Conditional Image-Text Embedding Networks

Bryan A. Plummer,Paige Kordas,3 Authors,Svetlana Lazebnik

2017 · DOI: 10.1007/978-3-030-01258-8_16
European Conference on Computer Vision · 124 Citations

TLDR

This paper proposes a concept weight branch that automatically assigns phrases to embeddings, whereas prior works predefine such assignments, which simplifies the representation requirements for individual embeds and allows the underrepresented concepts to take advantage of the shared representations before feeding them into concept-specific layers.

Abstract

This paper presents an approach for grounding phrases in images which jointly learns multiple text-conditioned embeddings in a single end-to-end model. In order to differentiate text phrases into semantically distinct subspaces, we propose a concept weight branch that automatically assigns phrases to embeddings, whereas prior works predefine such assignments.
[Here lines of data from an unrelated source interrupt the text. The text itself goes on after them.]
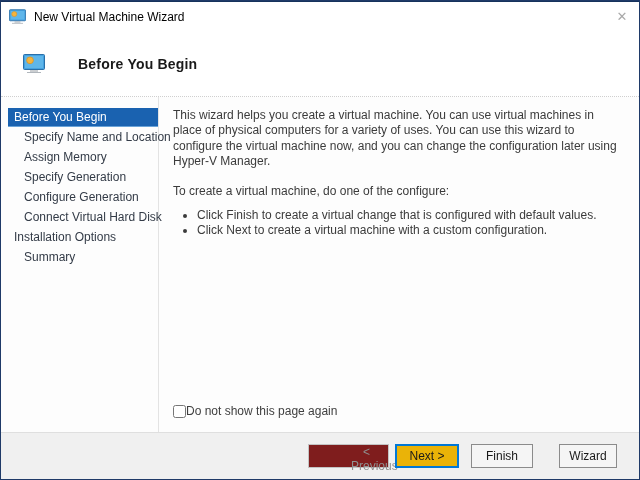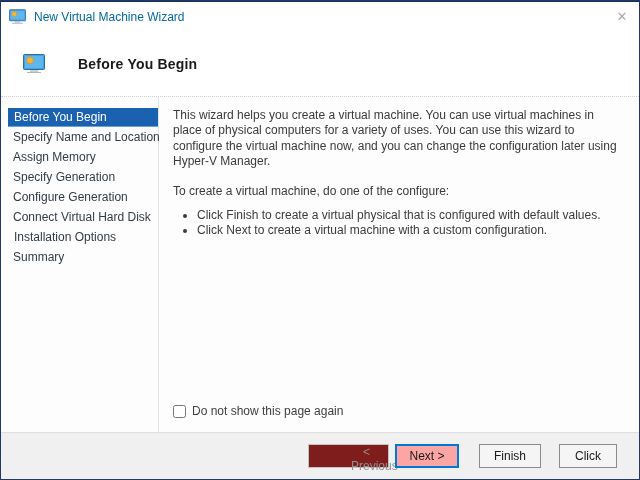--- a/index.html
+++ b/index.html
@@ -25,7 +25,7 @@
     padding-left: 8px; flex: 0 0 auto;
     border-top: 1px solid #16325c;
   }
-  .titlebar .title { color: #0369a1; font-size: 12px; margin-left: 8px; flex: 1; }
+  .titlebar .title { color: #000000; font-size: 12px; margin-left: 8px; flex: 1; }
   .close-btn {
     width: 34px; height: 100%;
     display: flex; align-items: center; justify-content: center;

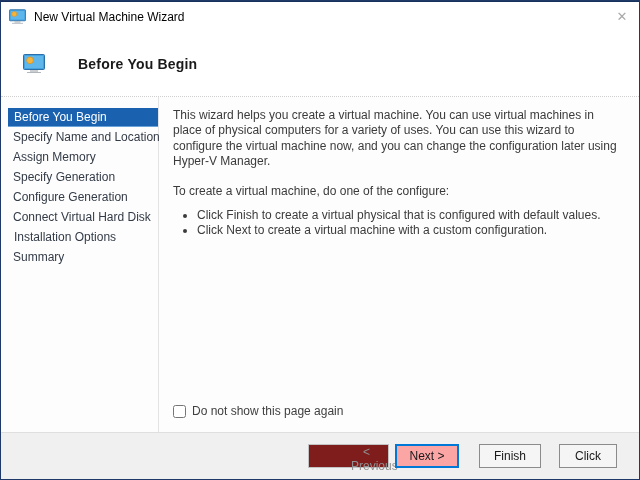--- a/index.html
+++ b/index.html
@@ -54,7 +54,7 @@
   }
   .nav-item {
     height: 20px; line-height: 20px;
-    padding-left: 12px; color: #333b47;
+    padding-left: 23px; color: #333b47;
     white-space: nowrap; cursor: default;
   }
   .nav-item.selected {

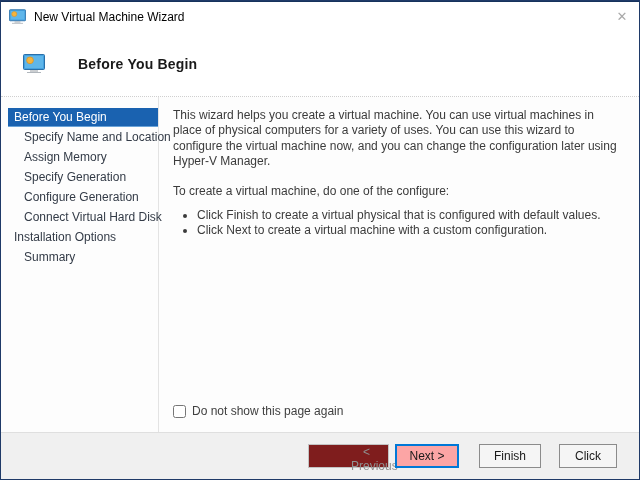--- a/index.html
+++ b/index.html
@@ -153,7 +153,7 @@
       <p class="intro">This wizard helps you create a virtual machine. You can use virtual machines in place of physical computers for a variety of uses. You can use this wizard to configure the virtual machine now, and you can change the configuration later using Hyper-V Manager.</p>
       <p class="instruction">To create a virtual machine, do one of the configure:</p>
       <ul class="bullets">
-        <li>Click Finish to create a virtual physical that is configured with default values.</li>
+        <li>Click Finish to create a virtual change that is configured with default values.</li>
         <li>Click Next to create a virtual machine with a custom configuration.</li>
       </ul>
       <div class="checkbox-row">

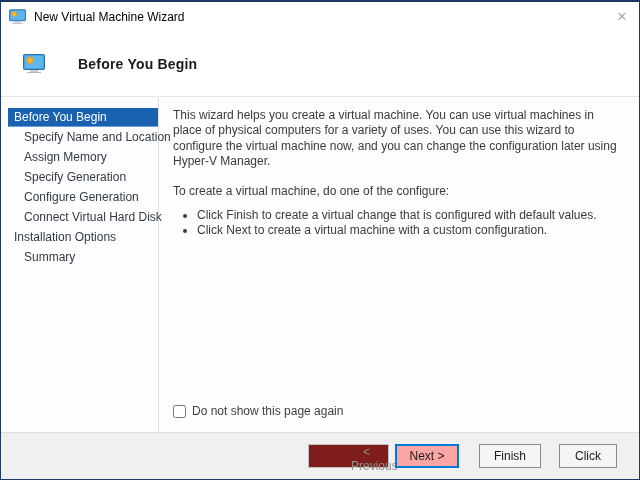--- a/index.html
+++ b/index.html
@@ -74,7 +74,7 @@
   ul.bullets li { line-height: 1.25; list-style: disc; }
   .checkbox-row {
     position: absolute; left: 14px; bottom: 14px;
-    display: flex; align-items: center; gap: 6px;
+    display: flex; align-items: center; 
   }
   .checkbox-row input {
     width: 13px; height: 13px; margin: 0; accent-color: #1a62b0;

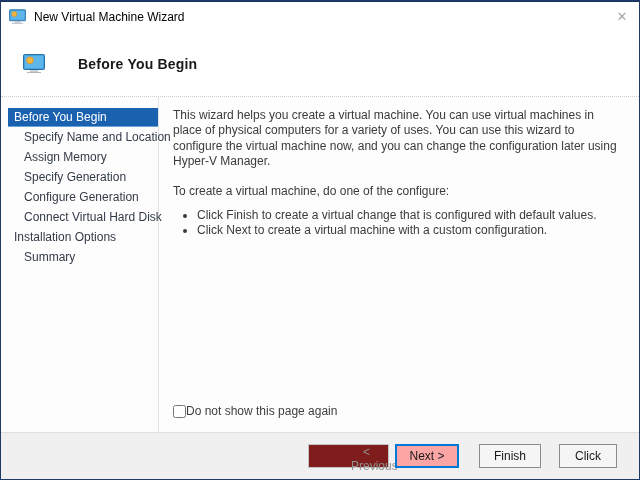--- a/index.html
+++ b/index.html
@@ -98,8 +98,8 @@
     color: #909090; margin-right: 6px; padding-left: 42px;
   }
   .btn-next {
-    width: 64px; background: #fca5a5;
-    border: 2px solid #0078d7; margin-right: 20px;
+    width: 64px; background: #eab308;
+    border: 2px solid #0078d7; margin-right: 12px;
   }
   .btn-finish { width: 62px; margin-right: 18px; }
   .btn-cancel { width: 58px; }

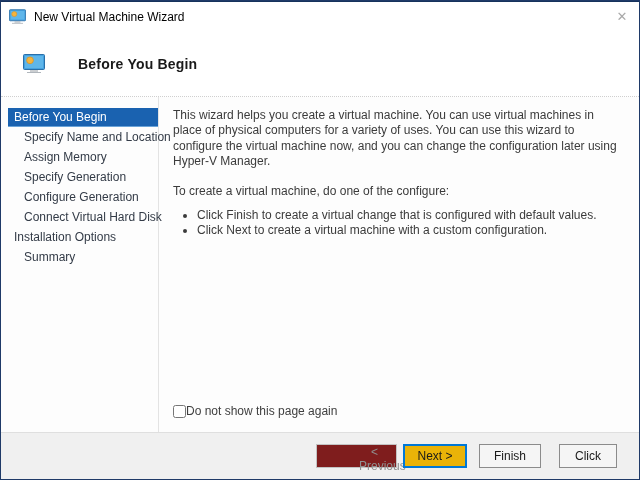--- a/index.html
+++ b/index.html
@@ -101,7 +101,7 @@
     width: 64px; background: #eab308;
     border: 2px solid #0078d7; margin-right: 12px;
   }
-  .btn-finish { width: 62px; margin-right: 18px; }
+  .btn-finish { width: 62px; margin-right: 26px; }
   .btn-cancel { width: 58px; }
 </style>
 </head>

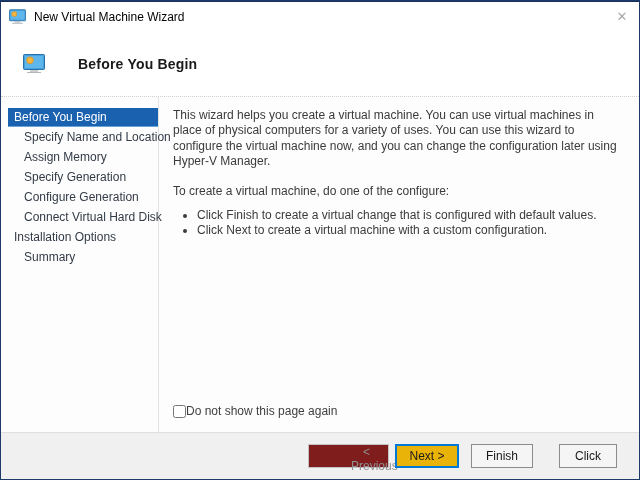--- a/index.html
+++ b/index.html
@@ -168,7 +168,7 @@
     <button class="btn btn-previous" disabled="">&lt; Previous</button>
     <button class="btn btn-next">Next &gt;</button>
     <button class="btn btn-finish">Finish</button>
-    <button class="btn btn-cancel">Click</button>
+    <button class="btn btn-cancel">Wizard</button>
   </div>
 
 </div>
Our proposed solution simplifies the representation requirements for individual embeddings and allows the underrepresented concepts to take advantage of the shared representations before feeding them into concept-specific layers. Comprehensive experiments verify the effectiveness of our approach across three phrase grounding datasets, Flickr30K Entities, ReferIt Game, and Visual Genome, where we obtain a (resp.) 4%, 3%, and 4% improvement in grounding performance over a strong region-phrase embedding baseline.